(Stored dataset items)
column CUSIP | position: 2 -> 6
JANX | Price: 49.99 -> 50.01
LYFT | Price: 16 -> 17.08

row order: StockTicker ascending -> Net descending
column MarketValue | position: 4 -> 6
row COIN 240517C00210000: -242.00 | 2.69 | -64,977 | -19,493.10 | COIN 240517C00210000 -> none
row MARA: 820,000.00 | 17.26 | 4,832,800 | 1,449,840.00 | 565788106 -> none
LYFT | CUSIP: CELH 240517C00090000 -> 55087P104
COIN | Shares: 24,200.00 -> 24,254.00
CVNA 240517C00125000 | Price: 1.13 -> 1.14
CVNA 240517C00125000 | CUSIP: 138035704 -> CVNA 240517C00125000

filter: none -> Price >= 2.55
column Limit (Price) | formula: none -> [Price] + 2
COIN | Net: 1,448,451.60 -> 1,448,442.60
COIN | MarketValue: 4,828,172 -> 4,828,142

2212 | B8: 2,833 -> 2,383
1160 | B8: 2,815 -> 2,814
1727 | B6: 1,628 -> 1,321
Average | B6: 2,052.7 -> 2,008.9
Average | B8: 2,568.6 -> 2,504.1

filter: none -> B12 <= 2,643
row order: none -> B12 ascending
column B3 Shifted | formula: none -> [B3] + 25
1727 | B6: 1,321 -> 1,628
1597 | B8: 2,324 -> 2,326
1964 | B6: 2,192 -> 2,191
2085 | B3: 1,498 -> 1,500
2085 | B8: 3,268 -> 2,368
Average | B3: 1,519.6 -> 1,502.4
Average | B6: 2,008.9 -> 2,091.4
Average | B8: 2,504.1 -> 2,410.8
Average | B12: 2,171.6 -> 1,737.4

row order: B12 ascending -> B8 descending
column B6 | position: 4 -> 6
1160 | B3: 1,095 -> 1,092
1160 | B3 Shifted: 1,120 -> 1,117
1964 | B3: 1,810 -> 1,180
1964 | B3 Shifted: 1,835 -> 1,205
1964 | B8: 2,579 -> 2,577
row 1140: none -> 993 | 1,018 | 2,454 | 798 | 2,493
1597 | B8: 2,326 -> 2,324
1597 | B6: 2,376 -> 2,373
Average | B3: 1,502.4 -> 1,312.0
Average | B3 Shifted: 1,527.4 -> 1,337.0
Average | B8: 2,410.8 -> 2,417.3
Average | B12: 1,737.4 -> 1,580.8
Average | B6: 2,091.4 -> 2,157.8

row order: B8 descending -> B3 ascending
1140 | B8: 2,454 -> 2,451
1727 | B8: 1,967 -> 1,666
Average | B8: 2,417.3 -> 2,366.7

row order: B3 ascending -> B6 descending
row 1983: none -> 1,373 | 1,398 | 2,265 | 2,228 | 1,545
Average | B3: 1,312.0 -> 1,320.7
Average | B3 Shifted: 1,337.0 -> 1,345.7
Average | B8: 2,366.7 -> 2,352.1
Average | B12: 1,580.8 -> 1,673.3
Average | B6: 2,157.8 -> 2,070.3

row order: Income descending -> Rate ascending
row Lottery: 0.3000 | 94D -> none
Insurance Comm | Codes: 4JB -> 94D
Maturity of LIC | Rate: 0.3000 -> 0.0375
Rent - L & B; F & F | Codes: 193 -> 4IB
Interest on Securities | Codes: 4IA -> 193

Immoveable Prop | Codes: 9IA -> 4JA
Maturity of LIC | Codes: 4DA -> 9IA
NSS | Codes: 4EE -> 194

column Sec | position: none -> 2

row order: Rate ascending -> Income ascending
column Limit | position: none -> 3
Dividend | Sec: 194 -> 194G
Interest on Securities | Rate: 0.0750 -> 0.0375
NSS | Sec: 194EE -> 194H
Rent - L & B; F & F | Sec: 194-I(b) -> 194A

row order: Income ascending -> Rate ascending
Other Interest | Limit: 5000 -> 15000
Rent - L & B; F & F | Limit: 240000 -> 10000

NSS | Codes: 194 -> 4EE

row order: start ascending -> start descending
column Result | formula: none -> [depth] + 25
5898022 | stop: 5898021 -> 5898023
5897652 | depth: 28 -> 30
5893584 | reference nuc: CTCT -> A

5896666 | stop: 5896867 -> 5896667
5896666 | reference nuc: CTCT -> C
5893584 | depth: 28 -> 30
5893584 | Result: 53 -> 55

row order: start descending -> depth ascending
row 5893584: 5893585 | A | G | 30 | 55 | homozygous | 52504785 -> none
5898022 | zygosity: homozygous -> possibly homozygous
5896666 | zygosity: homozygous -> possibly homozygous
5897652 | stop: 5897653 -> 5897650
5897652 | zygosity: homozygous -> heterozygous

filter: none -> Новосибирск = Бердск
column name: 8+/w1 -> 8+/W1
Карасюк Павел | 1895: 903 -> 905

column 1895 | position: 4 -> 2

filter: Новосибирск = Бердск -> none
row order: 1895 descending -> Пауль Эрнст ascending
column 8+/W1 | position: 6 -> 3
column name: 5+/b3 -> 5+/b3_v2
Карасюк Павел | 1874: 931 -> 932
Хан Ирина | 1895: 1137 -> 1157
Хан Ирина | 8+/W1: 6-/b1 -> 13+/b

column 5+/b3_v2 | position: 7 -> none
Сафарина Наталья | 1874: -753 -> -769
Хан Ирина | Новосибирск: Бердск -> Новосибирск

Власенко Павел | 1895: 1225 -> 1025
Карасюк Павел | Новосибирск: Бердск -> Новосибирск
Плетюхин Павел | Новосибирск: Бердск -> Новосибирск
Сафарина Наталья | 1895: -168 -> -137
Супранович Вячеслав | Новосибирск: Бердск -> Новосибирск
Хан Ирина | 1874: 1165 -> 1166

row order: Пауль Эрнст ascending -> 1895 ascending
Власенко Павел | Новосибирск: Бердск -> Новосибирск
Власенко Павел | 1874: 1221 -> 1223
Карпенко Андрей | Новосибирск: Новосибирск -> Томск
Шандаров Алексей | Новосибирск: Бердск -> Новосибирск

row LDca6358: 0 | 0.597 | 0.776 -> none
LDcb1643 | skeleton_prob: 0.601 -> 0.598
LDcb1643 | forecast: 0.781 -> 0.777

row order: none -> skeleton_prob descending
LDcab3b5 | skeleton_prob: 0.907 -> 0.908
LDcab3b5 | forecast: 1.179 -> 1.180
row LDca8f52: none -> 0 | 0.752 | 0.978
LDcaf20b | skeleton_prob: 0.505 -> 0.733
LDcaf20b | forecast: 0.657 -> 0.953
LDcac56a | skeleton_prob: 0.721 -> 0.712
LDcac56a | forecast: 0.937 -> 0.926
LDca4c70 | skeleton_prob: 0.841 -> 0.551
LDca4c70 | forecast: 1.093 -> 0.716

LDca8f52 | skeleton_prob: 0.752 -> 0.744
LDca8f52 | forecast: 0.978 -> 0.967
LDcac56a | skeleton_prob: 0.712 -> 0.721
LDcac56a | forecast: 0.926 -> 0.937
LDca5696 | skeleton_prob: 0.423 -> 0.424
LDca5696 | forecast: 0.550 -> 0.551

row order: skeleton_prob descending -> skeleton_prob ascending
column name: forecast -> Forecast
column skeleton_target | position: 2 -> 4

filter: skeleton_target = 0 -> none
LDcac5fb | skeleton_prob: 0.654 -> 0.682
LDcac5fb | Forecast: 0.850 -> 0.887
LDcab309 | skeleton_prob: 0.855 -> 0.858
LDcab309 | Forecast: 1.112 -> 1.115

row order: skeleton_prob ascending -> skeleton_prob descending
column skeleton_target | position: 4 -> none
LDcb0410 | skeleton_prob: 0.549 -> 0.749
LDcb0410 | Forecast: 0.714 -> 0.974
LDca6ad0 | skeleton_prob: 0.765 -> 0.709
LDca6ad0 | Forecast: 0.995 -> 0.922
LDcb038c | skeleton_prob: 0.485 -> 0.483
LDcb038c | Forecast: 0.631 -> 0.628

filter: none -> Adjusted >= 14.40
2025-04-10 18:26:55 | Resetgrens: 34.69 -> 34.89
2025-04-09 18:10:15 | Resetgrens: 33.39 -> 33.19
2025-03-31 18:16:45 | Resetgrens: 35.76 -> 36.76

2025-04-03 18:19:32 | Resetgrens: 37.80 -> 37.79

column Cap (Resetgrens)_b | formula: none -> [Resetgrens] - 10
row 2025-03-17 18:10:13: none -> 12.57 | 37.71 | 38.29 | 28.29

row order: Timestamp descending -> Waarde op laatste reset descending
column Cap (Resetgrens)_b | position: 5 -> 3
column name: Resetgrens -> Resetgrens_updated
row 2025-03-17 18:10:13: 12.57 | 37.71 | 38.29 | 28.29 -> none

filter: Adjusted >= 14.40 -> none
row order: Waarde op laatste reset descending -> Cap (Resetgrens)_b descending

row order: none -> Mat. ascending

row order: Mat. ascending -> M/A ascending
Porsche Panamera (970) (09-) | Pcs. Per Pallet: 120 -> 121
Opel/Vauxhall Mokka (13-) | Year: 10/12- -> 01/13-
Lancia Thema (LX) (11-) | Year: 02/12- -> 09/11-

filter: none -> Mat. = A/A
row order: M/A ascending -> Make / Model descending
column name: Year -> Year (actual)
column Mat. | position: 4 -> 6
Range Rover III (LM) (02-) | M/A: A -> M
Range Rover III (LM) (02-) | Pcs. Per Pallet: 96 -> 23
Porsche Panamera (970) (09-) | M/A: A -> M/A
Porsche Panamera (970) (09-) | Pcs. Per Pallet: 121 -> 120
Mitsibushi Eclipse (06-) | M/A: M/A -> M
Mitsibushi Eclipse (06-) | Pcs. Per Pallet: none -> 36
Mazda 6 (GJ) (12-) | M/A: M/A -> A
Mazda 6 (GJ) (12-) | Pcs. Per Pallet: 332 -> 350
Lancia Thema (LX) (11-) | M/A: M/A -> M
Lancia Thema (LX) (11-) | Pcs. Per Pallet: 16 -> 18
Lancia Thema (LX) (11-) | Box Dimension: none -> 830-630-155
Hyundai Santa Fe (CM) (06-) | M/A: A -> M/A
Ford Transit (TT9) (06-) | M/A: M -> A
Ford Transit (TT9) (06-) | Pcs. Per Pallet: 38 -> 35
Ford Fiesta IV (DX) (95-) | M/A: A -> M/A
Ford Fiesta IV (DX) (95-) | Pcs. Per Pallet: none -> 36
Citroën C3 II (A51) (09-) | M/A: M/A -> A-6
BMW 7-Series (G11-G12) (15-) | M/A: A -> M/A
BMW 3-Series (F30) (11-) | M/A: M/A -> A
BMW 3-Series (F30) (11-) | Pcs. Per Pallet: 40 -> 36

=== What you have to do ===
Beginning with the line that has "Insurance Comm | Codes: 4JB -> 94D" and ending with the line that has "5897652 | stop: 5897653 -> 5897650", set down the lines above exactly and include no others.

=== Answer to the exercise ===
Insurance Comm | Codes: 4JB -> 94D
Maturity of LIC | Rate: 0.3000 -> 0.0375
Rent - L & B; F & F | Codes: 193 -> 4IB
Interest on Securities | Codes: 4IA -> 193

Immoveable Prop | Codes: 9IA -> 4JA
Maturity of LIC | Codes: 4DA -> 9IA
NSS | Codes: 4EE -> 194

column Sec | position: none -> 2

row order: Rate ascending -> Income ascending
column Limit | position: none -> 3
Dividend | Sec: 194 -> 194G
Interest on Securities | Rate: 0.0750 -> 0.0375
NSS | Sec: 194EE -> 194H
Rent - L & B; F & F | Sec: 194-I(b) -> 194A

row order: Income ascending -> Rate ascending
Other Interest | Limit: 5000 -> 15000
Rent - L & B; F & F | Limit: 240000 -> 10000

NSS | Codes: 194 -> 4EE

row order: start ascending -> start descending
column Result | formula: none -> [depth] + 25
5898022 | stop: 5898021 -> 5898023
5897652 | depth: 28 -> 30
5893584 | reference nuc: CTCT -> A

5896666 | stop: 5896867 -> 5896667
5896666 | reference nuc: CTCT -> C
5893584 | depth: 28 -> 30
5893584 | Result: 53 -> 55

row order: start descending -> depth ascending
row 5893584: 5893585 | A | G | 30 | 55 | homozygous | 52504785 -> none
5898022 | zygosity: homozygous -> possibly homozygous
5896666 | zygosity: homozygous -> possibly homozygous
5897652 | stop: 5897653 -> 5897650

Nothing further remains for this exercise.